#### [Provided information]
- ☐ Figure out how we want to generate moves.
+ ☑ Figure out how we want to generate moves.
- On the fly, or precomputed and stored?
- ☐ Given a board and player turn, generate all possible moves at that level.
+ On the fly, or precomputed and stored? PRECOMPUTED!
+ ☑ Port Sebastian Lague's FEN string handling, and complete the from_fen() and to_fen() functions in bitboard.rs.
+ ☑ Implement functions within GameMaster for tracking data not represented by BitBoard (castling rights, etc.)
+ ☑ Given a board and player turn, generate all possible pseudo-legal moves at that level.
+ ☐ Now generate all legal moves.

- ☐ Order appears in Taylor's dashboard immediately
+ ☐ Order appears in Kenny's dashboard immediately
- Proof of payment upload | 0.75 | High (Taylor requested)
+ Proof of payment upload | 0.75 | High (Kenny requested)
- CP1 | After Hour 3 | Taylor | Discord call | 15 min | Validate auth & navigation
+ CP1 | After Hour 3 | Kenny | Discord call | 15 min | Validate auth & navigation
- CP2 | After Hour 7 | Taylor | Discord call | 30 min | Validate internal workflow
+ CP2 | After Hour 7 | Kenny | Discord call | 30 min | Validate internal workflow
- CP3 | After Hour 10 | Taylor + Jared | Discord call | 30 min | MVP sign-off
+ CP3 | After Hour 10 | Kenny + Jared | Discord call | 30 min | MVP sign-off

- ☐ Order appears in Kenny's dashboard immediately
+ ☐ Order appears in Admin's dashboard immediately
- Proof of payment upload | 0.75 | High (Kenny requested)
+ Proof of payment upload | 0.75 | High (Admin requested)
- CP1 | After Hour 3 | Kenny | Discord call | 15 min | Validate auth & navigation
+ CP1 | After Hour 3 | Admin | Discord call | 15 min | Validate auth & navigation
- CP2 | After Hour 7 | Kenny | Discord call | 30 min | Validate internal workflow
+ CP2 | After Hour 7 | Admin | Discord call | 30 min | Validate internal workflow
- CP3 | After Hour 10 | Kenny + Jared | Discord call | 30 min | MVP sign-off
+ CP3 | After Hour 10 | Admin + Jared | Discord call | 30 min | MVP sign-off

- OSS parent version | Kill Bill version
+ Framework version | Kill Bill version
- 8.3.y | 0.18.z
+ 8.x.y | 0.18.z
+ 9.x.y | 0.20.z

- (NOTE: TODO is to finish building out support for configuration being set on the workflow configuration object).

#### [What needs to be done]
The answer must be the full listing, repeated exactly.

#### [Output of the exercise]
- ☐ Figure out how we want to generate moves.
+ ☑ Figure out how we want to generate moves.
- On the fly, or precomputed and stored?
- ☐ Given a board and player turn, generate all possible moves at that level.
+ On the fly, or precomputed and stored? PRECOMPUTED!
+ ☑ Port Sebastian Lague's FEN string handling, and complete the from_fen() and to_fen() functions in bitboard.rs.
+ ☑ Implement functions within GameMaster for tracking data not represented by BitBoard (castling rights, etc.)
+ ☑ Given a board and player turn, generate all possible pseudo-legal moves at that level.
+ ☐ Now generate all legal moves.

- ☐ Order appears in Taylor's dashboard immediately
+ ☐ Order appears in Kenny's dashboard immediately
- Proof of payment upload | 0.75 | High (Taylor requested)
+ Proof of payment upload | 0.75 | High (Kenny requested)
- CP1 | After Hour 3 | Taylor | Discord call | 15 min | Validate auth & navigation
+ CP1 | After Hour 3 | Kenny | Discord call | 15 min | Validate auth & navigation
- CP2 | After Hour 7 | Taylor | Discord call | 30 min | Validate internal workflow
+ CP2 | After Hour 7 | Kenny | Discord call | 30 min | Validate internal workflow
- CP3 | After Hour 10 | Taylor + Jared | Discord call | 30 min | MVP sign-off
+ CP3 | After Hour 10 | Kenny + Jared | Discord call | 30 min | MVP sign-off

- ☐ Order appears in Kenny's dashboard immediately
+ ☐ Order appears in Admin's dashboard immediately
- Proof of payment upload | 0.75 | High (Kenny requested)
+ Proof of payment upload | 0.75 | High (Admin requested)
- CP1 | After Hour 3 | Kenny | Discord call | 15 min | Validate auth & navigation
+ CP1 | After Hour 3 | Admin | Discord call | 15 min | Validate auth & navigation
- CP2 | After Hour 7 | Kenny | Discord call | 30 min | Validate internal workflow
+ CP2 | After Hour 7 | Admin | Discord call | 30 min | Validate internal workflow
- CP3 | After Hour 10 | Kenny + Jared | Discord call | 30 min | MVP sign-off
+ CP3 | After Hour 10 | Admin + Jared | Discord call | 30 min | MVP sign-off

- OSS parent version | Kill Bill version
+ Framework version | Kill Bill version
- 8.3.y | 0.18.z
+ 8.x.y | 0.18.z
+ 9.x.y | 0.20.z

- (NOTE: TODO is to finish building out support for configuration being set on the workflow configuration object).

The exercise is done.